神戸市三宮の「しげ松二代目」、お正月の膳を楽しんで来ました。縁起の良いお料理をご覧ください。ビール2杯日本酒2号、税サ込み料金二人で約5万円

お屠蘇
巳年模様の盃に注がれたお屠蘇は二度口をつけるだけで二口目で飲み干すのが礼儀だそうです、しげ松年始の膳、はじまりぃはじまりい。

先付け八寸
えべっさんにちなんだ膳はなんと二階建て、今宮戎の宝恵籠、前には鶴の器にはあんぽ柿となます、上の葉はぼうふう、宝寿の器にはなまことこのわた、八寸は田作りサクサク歯ごたえと苦味と甘辛さの後味がかっこいい。秘訣は焦がしと煮た後の乾かし具合だそうです、鉄鍋でじっくり炊いた乾燥そら豆を黒豆の代わりにおたふく風に、硬い皮と中の身の柔らかさを調和させる炊き方が難しいそうです、硬さが小気味いい、そして横の千代老木(チョロギ)は子孫繁栄と延命長寿、松ぼっくりに剥いたクワイはボイルして、油で揚げ、数時間かけて炊いて蒸して冷まして炊いてするそうです、カラスミ、マスタードと黄韮のスモークキングサーモン巻き、厚焼き卵、縁起の良いあしらいに絶句です。

椀物
夫婦鶴の椀は亀甲柄、縁起が良い。伊勢海老の真丈を花びら餅風に包んでいるのは生麩、わざわざ特注したそうです、花びら餅は平安時代に延命長寿を兼ねたお雑煮京都の和菓子屋が真似た物で長寿を祝う椀との説明に感激、その出汁は清く生麩餅を噛めば真薯のえび風味と旨みが溢れ清い出汁にコクが加味され具材を昇華させます。

お造り
山口の天然のトラフグアサツキ巻き中に遠江(とうとうみ 本皮とも言い、3キロ超のふぐしか食べられない部位)と鮫皮を挟んでますゆえのコリコリ感絶品。 北海道戸井のマグロと上に長野の辛み大根その上に山形のひろっこ(アサツキの雪の下で陽のあたらない根) 北海道の雲丹 マグロと辛み大根とひろっこ、マグロの濃い脂を美味しいから美しいに劇的に変える演出に脱帽です。

焚き物
揚げ出し餅、おろしと蕗のとう、ばちこ、山形の雪の下に埋もれた早春の香りをイメージしてます。
雪仕立ての揚げ出しの甘辛さとばちこの濃厚さに恍惚としていると埋もれた蕗のとうの爽やかさが飛び出して来ます。もう味覚の映像化です。

焼き物
甘鯛を酒焼き、七草と木ノ実で七草粥風に椎茸はナマコの様に炊いています。甘鯛が餡にまみれ酒と木ノ実で酔い、口にすればそこは雪どけの景色、椎茸の弾力は近い春の力か、ただでさえ旨いのに景色が美味さを倍加します。
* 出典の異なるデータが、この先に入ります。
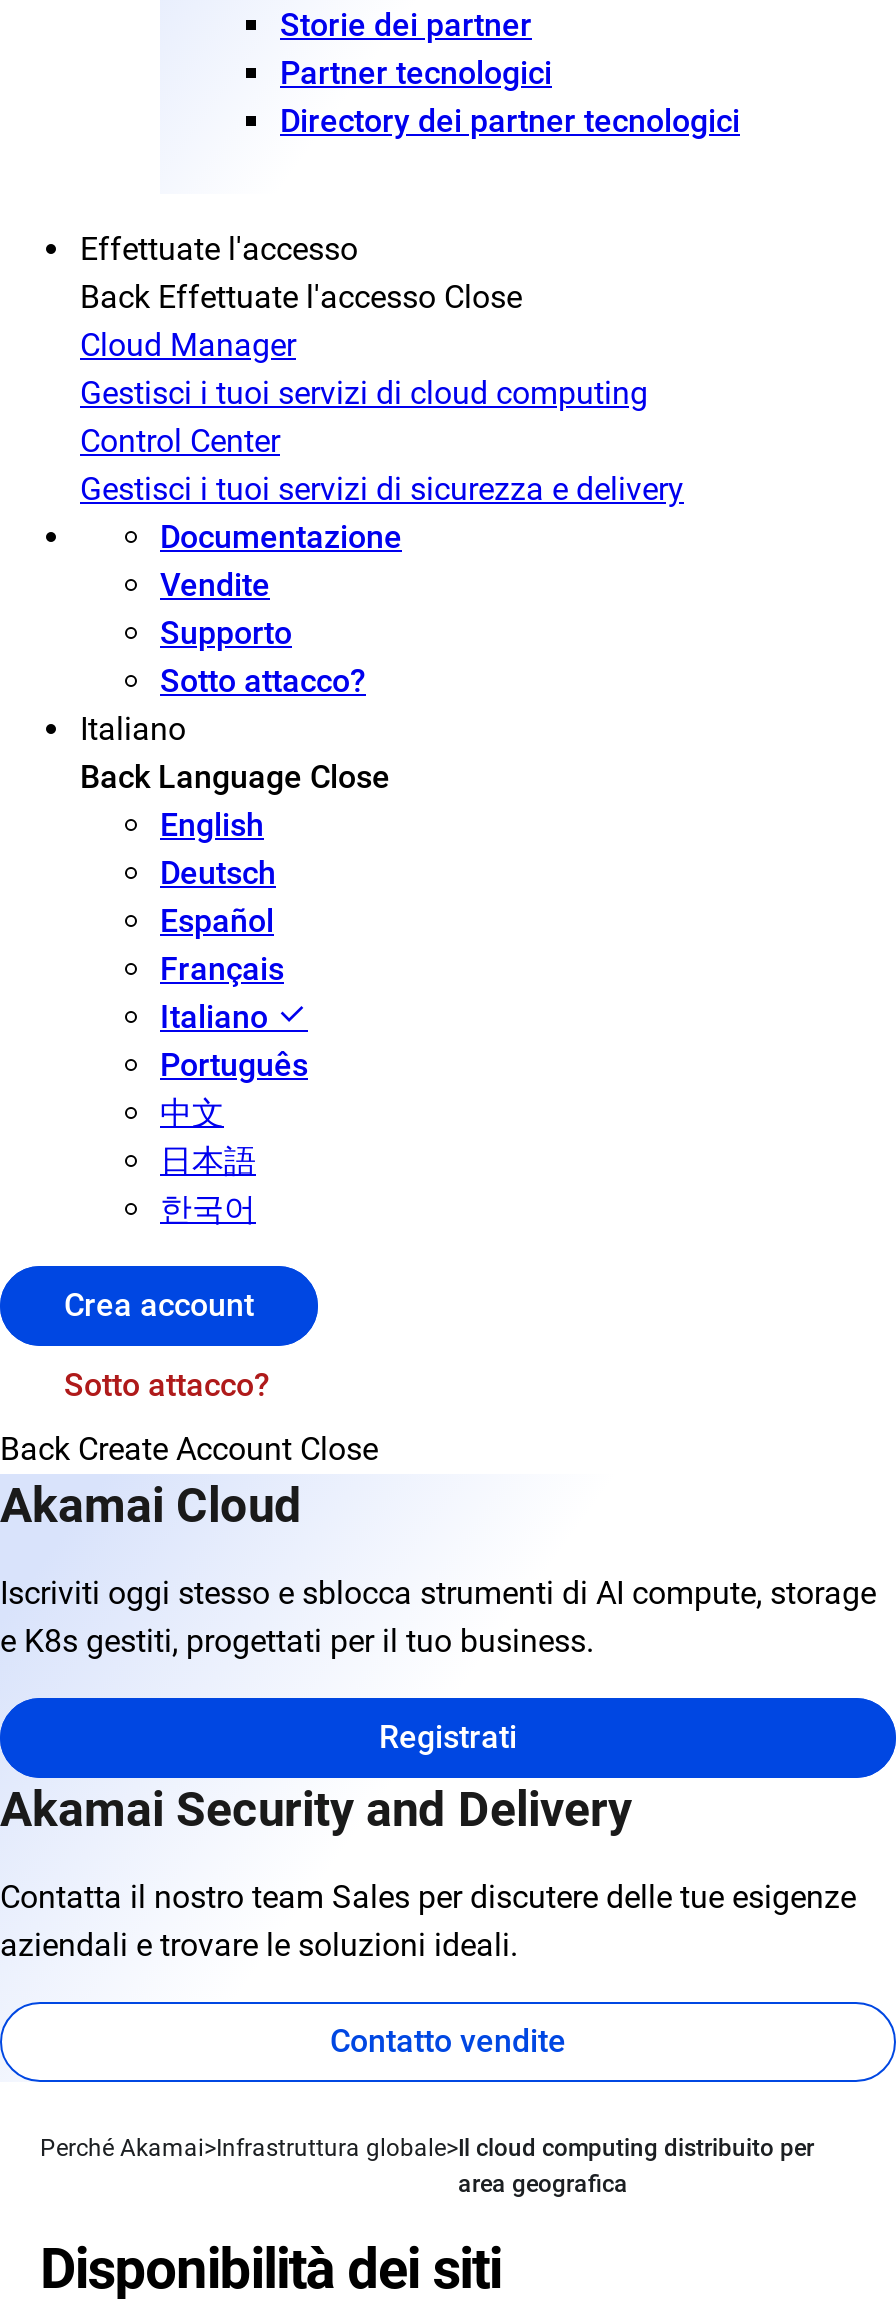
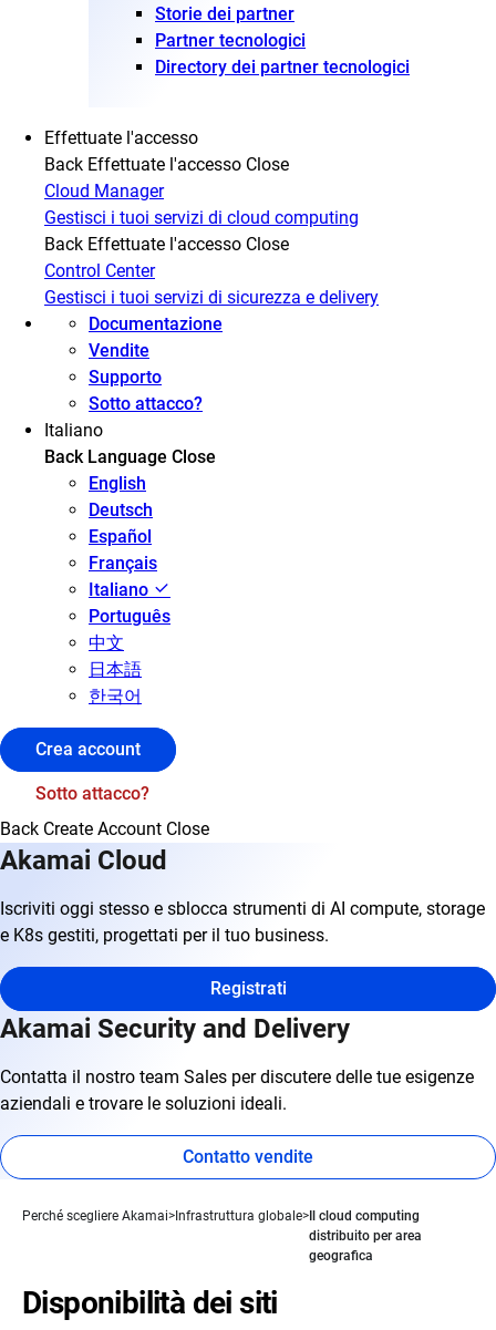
none -> [44,234,289,255] Back Effettuate l'accesso Close
[40,2135,814,2199] Perché Akamai Infrastruttura globale Il cloud computing distribuito per | area geografica -> [22,1209,422,1264] Perché scegliere Akamai Infrastruttura globale Il cloud computing | distribuito per area | geografica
 ChizuRuの好物、ボタン鍋、この時期、出汁を平らげに来ている様な物です、ボタンを頬張り出汁を飲む、鍋で煮える猪に感謝しつつ底に潜む海老芋の美味さとそれぞれの甘露に浸ります。

酢の物
蟹のかぶら巻き、黄身酢掛けでいくらを飾り、床に蟹みそを敷きます。紅白の玉椿と松でめでたく、菜の花は春と彩を添えます。酢と蟹とみそと言う定番の組み合わせをさらに昇華させる味はもう至福のため息でしか表せません。そして気がつけば舌が落ち着きます、素晴らしい演出。

ご飯
百合根と白魚のご飯、白魚の眼の赤いあしらいは紅白と巳年を演出、うっすら調理された白魚は甘味たっぷりの百合根と相まってご飯が進みます、香のものも、派手な味が続いたので少し薄めの赤だしも引き立てます。

水物
三田の赤い二郎いちごと白いいちごは佐賀県パールホワイト、デザートまでめでたい演出です。

今日もおいしかった、ご馳走様でした。